The Australian Phenomics Facility is a purpose-built mouse breeding and management operation with a number of specialist teams for supporting major research platforms. It has an open access policy and supports research programmes for groups around Australia and internationally.

The ambition of the APF is to be the instigator of a steady flow of fundamental discoveries of human biological functions and for these to quickly translate into medical advisories or new health treatments.

What makes the APF unique is the focus on recessive causes of human disease, and having the scale of operation to perform large-scale and in-depth screening for new phenotypes upon which researchers can base ongoing investigative experiments.

The APF has for nearly ten years been building collections of variant mice, many of which are contained in a frozen repository - The Australian Phenome Bank - and are available for researchers to use.

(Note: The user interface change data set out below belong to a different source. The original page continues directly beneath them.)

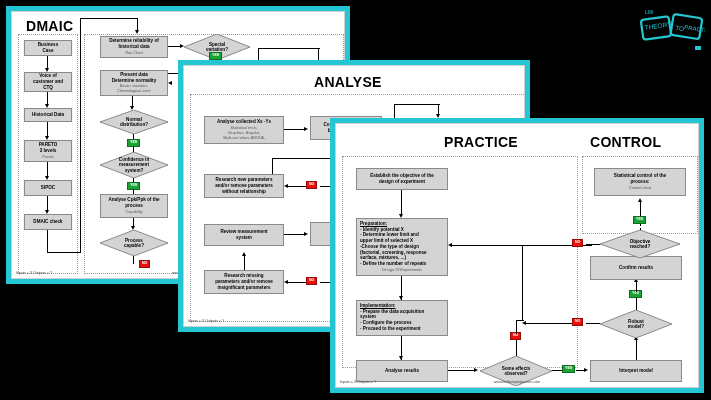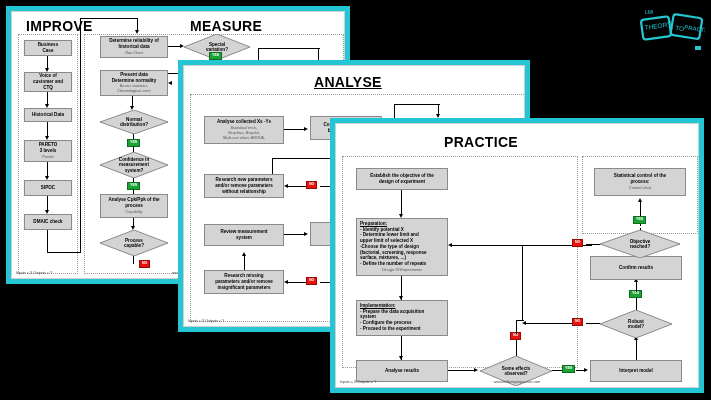"IMPROVE" div.ptitle { text: IMPROVE -> DMAIC }
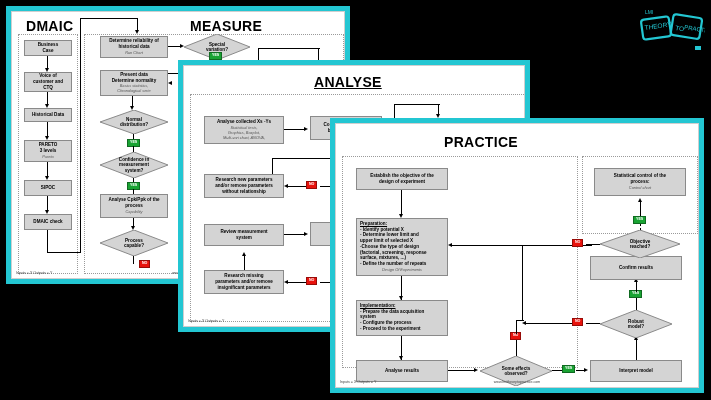"MEASURE" div.ptitle { html: <div>MEASURE</div> -> none }
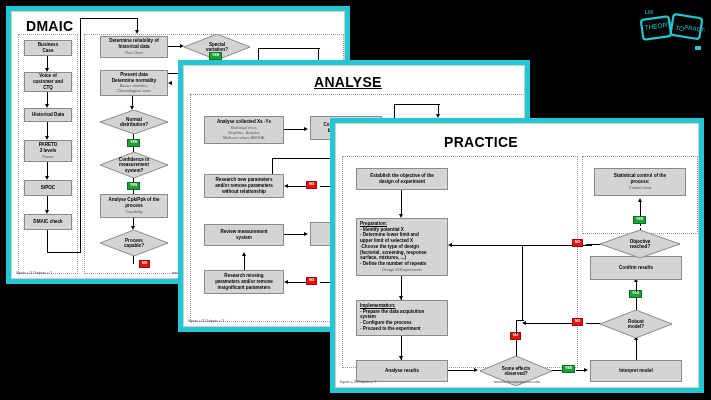"ANALYSE" div.ptitle { text-decoration: underline -> none }
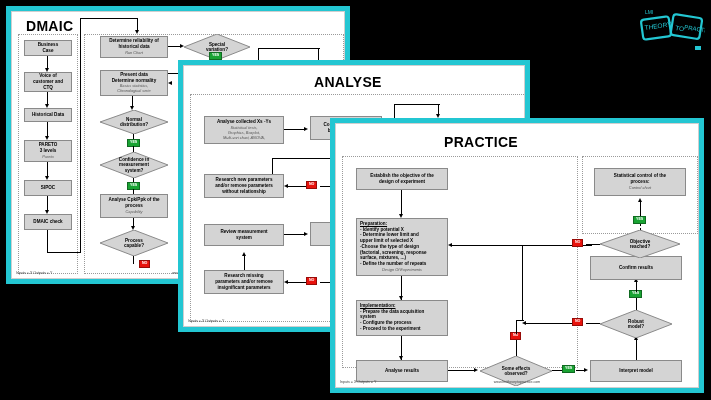"CONTROL" div.ptitle { html: none -> <div>CONTROL</div> }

More recently the work of the APF has been greatly enhanced by the ability of next generation sequencing to identify causative gene functions in both humans and mice around particular diseases. This is making available in rapid fashion a range of possible gene associations with human disease to study and understand. From this will flow a number of more detailed investigations and approaches for improved personal medicine.

To support the later development in NGS the APF has a strong genomics and bioinformatics capability focused on mouse SNP detection and making the biological association with probable human gene disease traits. The goal is to firstly derive the individual patterns of causation and then look to extend this across the population and better understand cohort differences and responses.